BEGIN

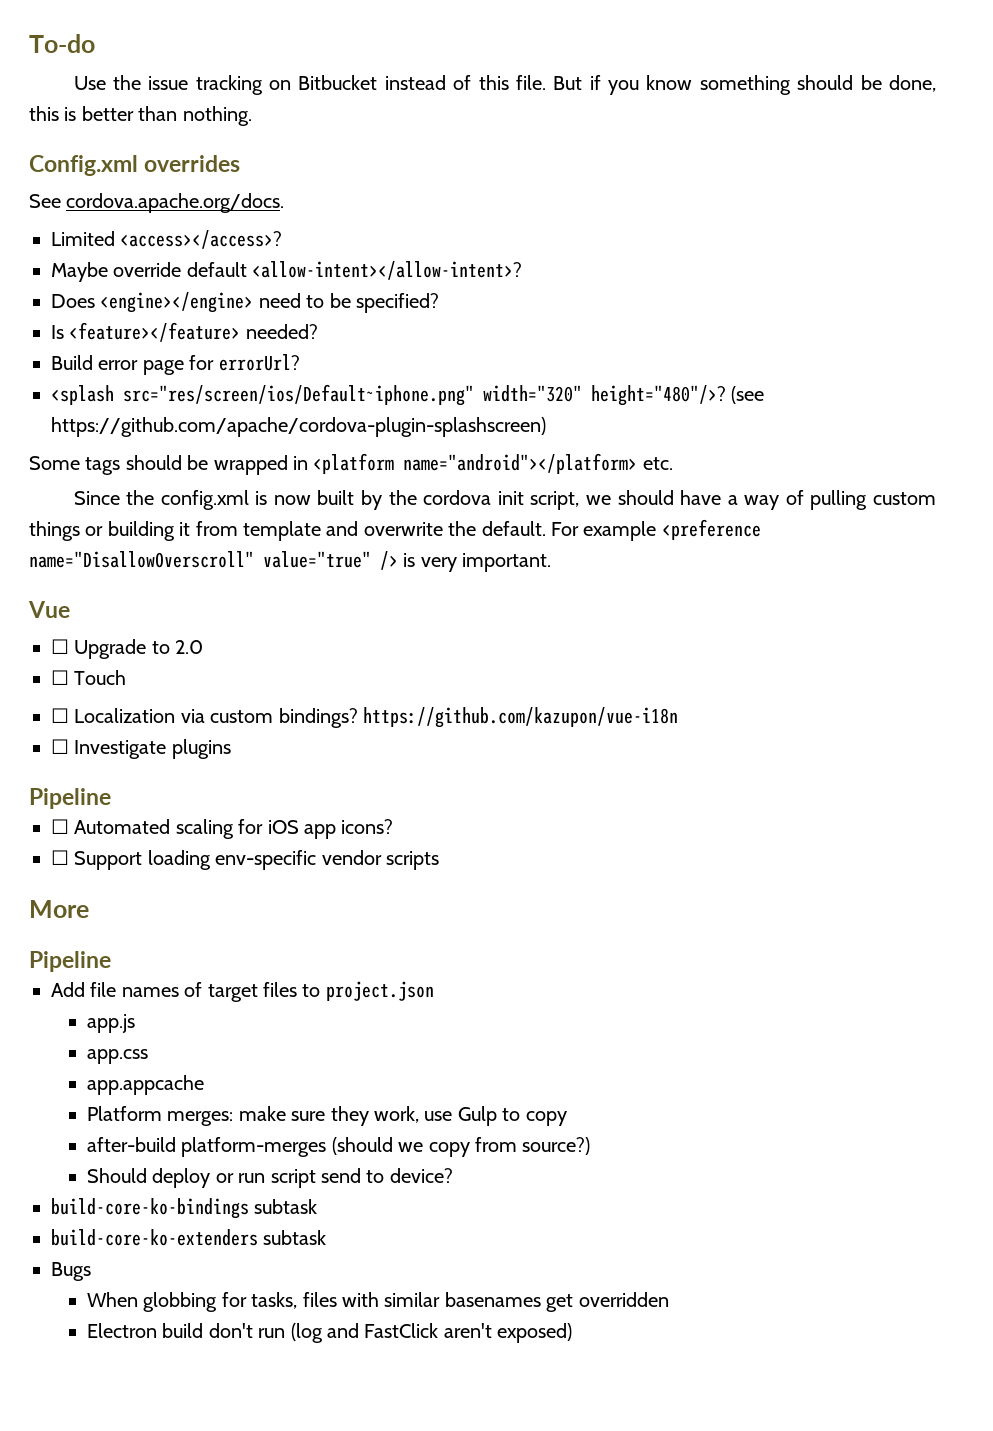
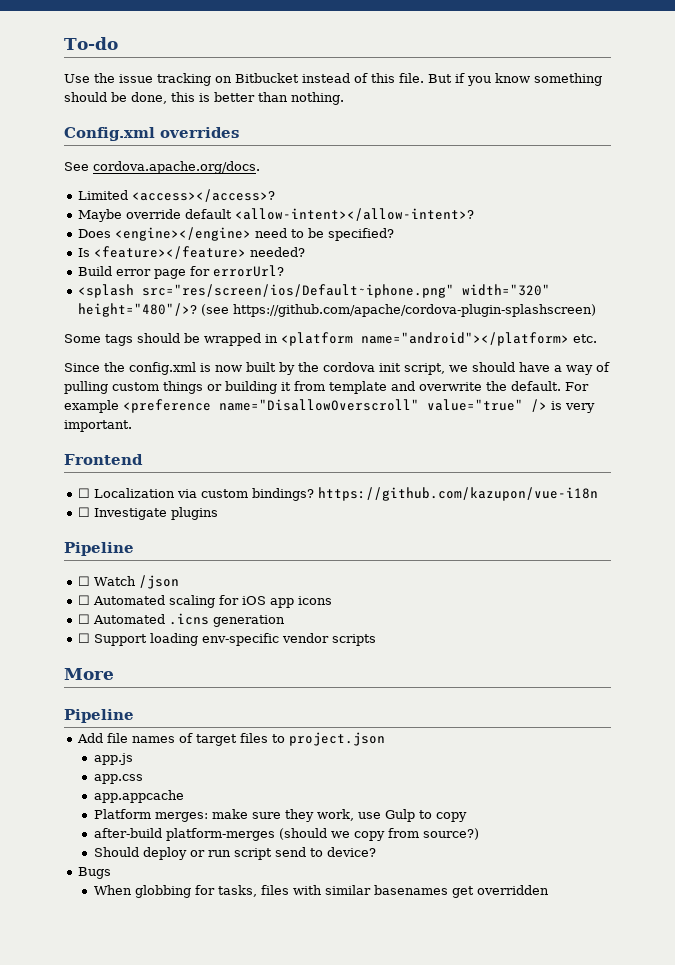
- Vue
- ☐ Upgrade to 2.0
- ☐ Touch
+ Frontend
+ ☐ Watch /json
- ☐ Automated scaling for iOS app icons?
+ ☐ Automated scaling for iOS app icons
+ ☐ Automated .icns generation
- build-core-ko-bindings subtask
- build-core-ko-extenders subtask
- Electron build don't run (log and FastClick aren't exposed)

END

> **Problem**
Beginning with the line that contains "- ☐ Automated scaling for iOS app icons?", quote each line exactly through the last line of the entries above, and nothing beyond them.

> **Task result**
- ☐ Automated scaling for iOS app icons?
+ ☐ Automated scaling for iOS app icons
+ ☐ Automated .icns generation
- build-core-ko-bindings subtask
- build-core-ko-extenders subtask
- Electron build don't run (log and FastClick aren't exposed)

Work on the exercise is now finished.